I am HIV Positive tells the unbelievable story of Pradip Kumar Singh, who once made headlines in Indian newspapers and whose life has become the theme of four documentary films. Against this backdrop, this book can be seen as a bold attempt to bring out the universality of Pradip’s story, which would definitely offer hope to millions of people living with HIV/AIDS. It could reawaken our consciousness to the grim realities confronting this huge but marginalised community. It could unshackle the minds of even the educated class, which usually tends to avoid discussions on this vital issue.

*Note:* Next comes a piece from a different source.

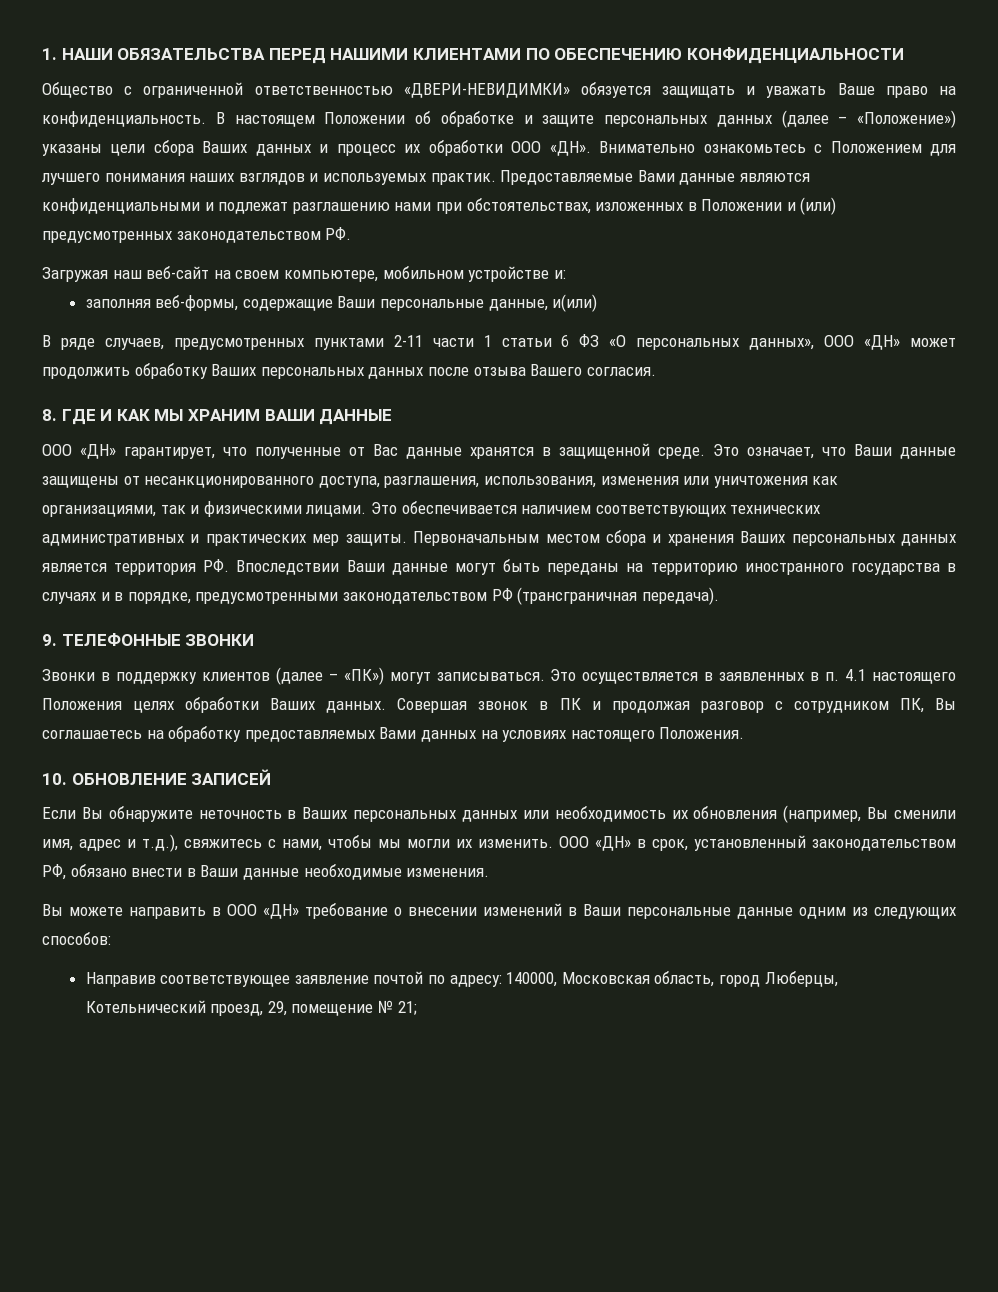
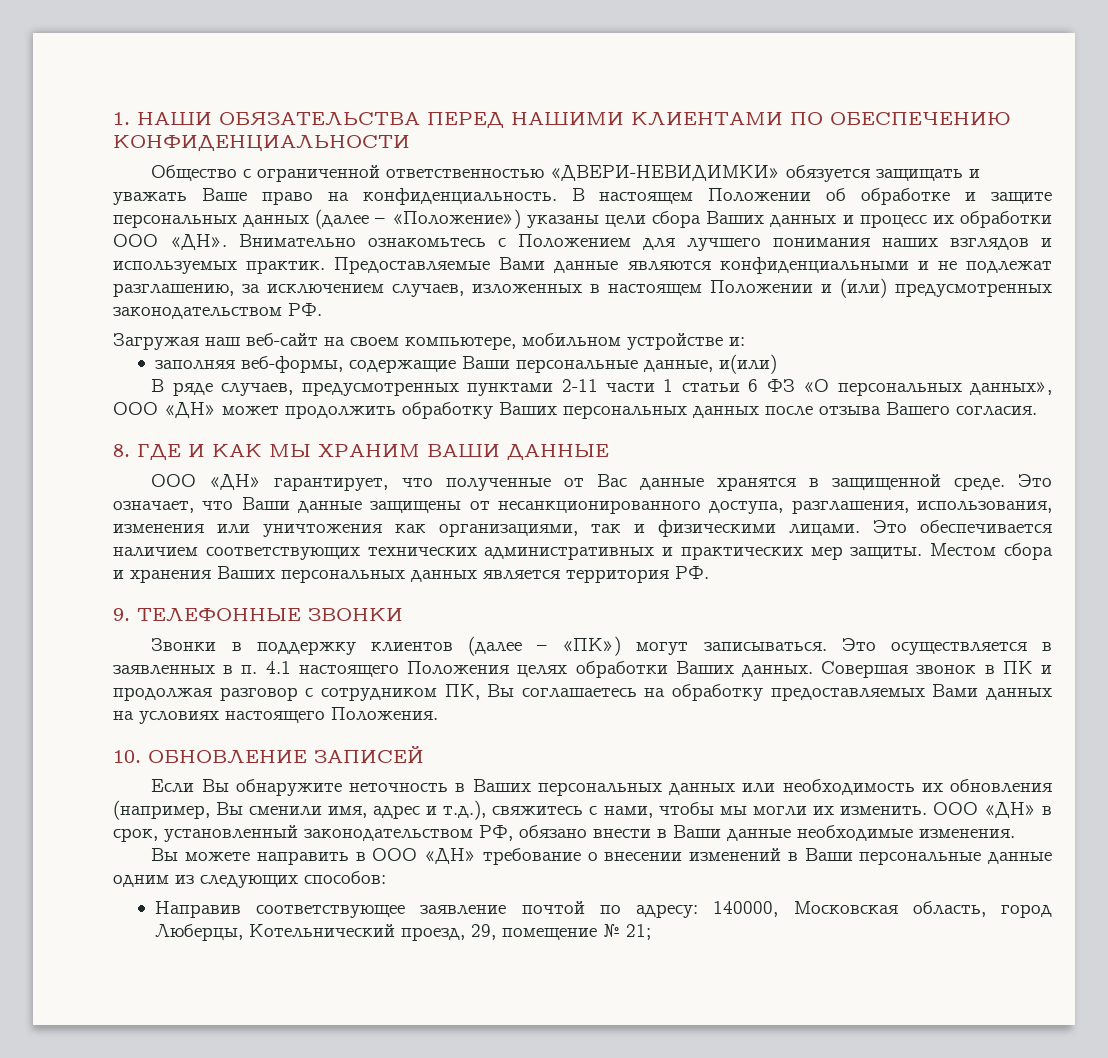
- Предоставляемые Вами данные являются конфиденциальными и подлежат разглашению нами при обстоятельствах, изложенных в Положении и (или) предусмотренных законодательством РФ.
+ Предоставляемые Вами данные являются конфиденциальными и не подлежат разглашению, за исключением случаев, изложенных в настоящем Положении и (или) предусмотренных законодательством РФ.
- Первоначальным местом сбора и хранения Ваших персональных данных является территория РФ. Впоследствии Ваши данные могут быть переданы на территорию иностранного государства в случаях и в порядке, предусмотренными законодательством РФ (трансграничная передача).
+ Местом сбора и хранения Ваших персональных данных является территория РФ.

The splendour of this book lies in the minute details emanating from the protagonist’s life. The author, Jayanta Kalita, has painstakingly woven together the bits and pieces to construct an unputdownable narrative, which oscillates between Pradip’s past and present.

Kalita seems to have taken liberty to dramatise certain episodes of Pradip’s life, thereby infusing a fictional flavour into a flesh-and-blood tale. Needless to say, it’s an artistic attempt to catch the imagination of the reader. Simply put, the lucid writing style will help the reader comprehend the events unfolding in Pradip’s life and times with a greater clarity.

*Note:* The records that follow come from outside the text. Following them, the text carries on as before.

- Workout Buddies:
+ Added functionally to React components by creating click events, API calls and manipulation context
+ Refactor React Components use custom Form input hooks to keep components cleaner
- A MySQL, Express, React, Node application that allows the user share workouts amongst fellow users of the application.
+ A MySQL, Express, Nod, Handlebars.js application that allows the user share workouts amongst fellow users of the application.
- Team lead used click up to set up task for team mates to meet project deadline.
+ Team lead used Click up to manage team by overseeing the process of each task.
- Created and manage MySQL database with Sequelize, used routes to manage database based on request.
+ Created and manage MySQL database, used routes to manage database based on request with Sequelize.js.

Sample this: ‘There was a storm brewing inside my head, but I harboured only positive thoughts: except the fact that I am HIV positive, I have no other infirmities. There is nothing that I should regret. And there is nothing that I should be discriminated against,’ Pradip describes his state of mind before deciding on his future course of action. (Chapter 4) But I am HIV Positive is not a conventional biography. Rather, it is a blend of hardcore journalism and dexterous creative writing, which juxtaposes a true story with complex socio-political and cultural issues of contemporary Manipur.

No doubt, Kalita’s is a highly researched work, as he himself admits to spending a great deal of time in gathering facts and figures, making field visits and interviewing many people, including Pradip. And his labour has paid dividends because his work offers us a glimpse of Manipur’s history, insurgency and political instability, the twin problems of drugs and HIV and an – contrarily – an all-pervasive sporting and music culture.

Cover Story

And one can judge this book by its cover. It seems plenty of thought has gone into the design of the cover page. Moreover, the author has ensured that the text inside is interspersed with dozens of visuals. This helps not only cut the monotony, but also establish the authenticity of Kalita’s work. One might, however, be left wondering as to why the author has delved deep into certain sub-chapters on drugs problem of Manipur, insurgency and human rights violations as well as evolution of sports in the state.

Besides, somewhat lengthy details on other HIV victims, though they deserve mention, tend to create an obstruction in the flow of the narration. Except for these minor hiccups, I am HIV Positive is bound to generate interest among readers in India and abroad.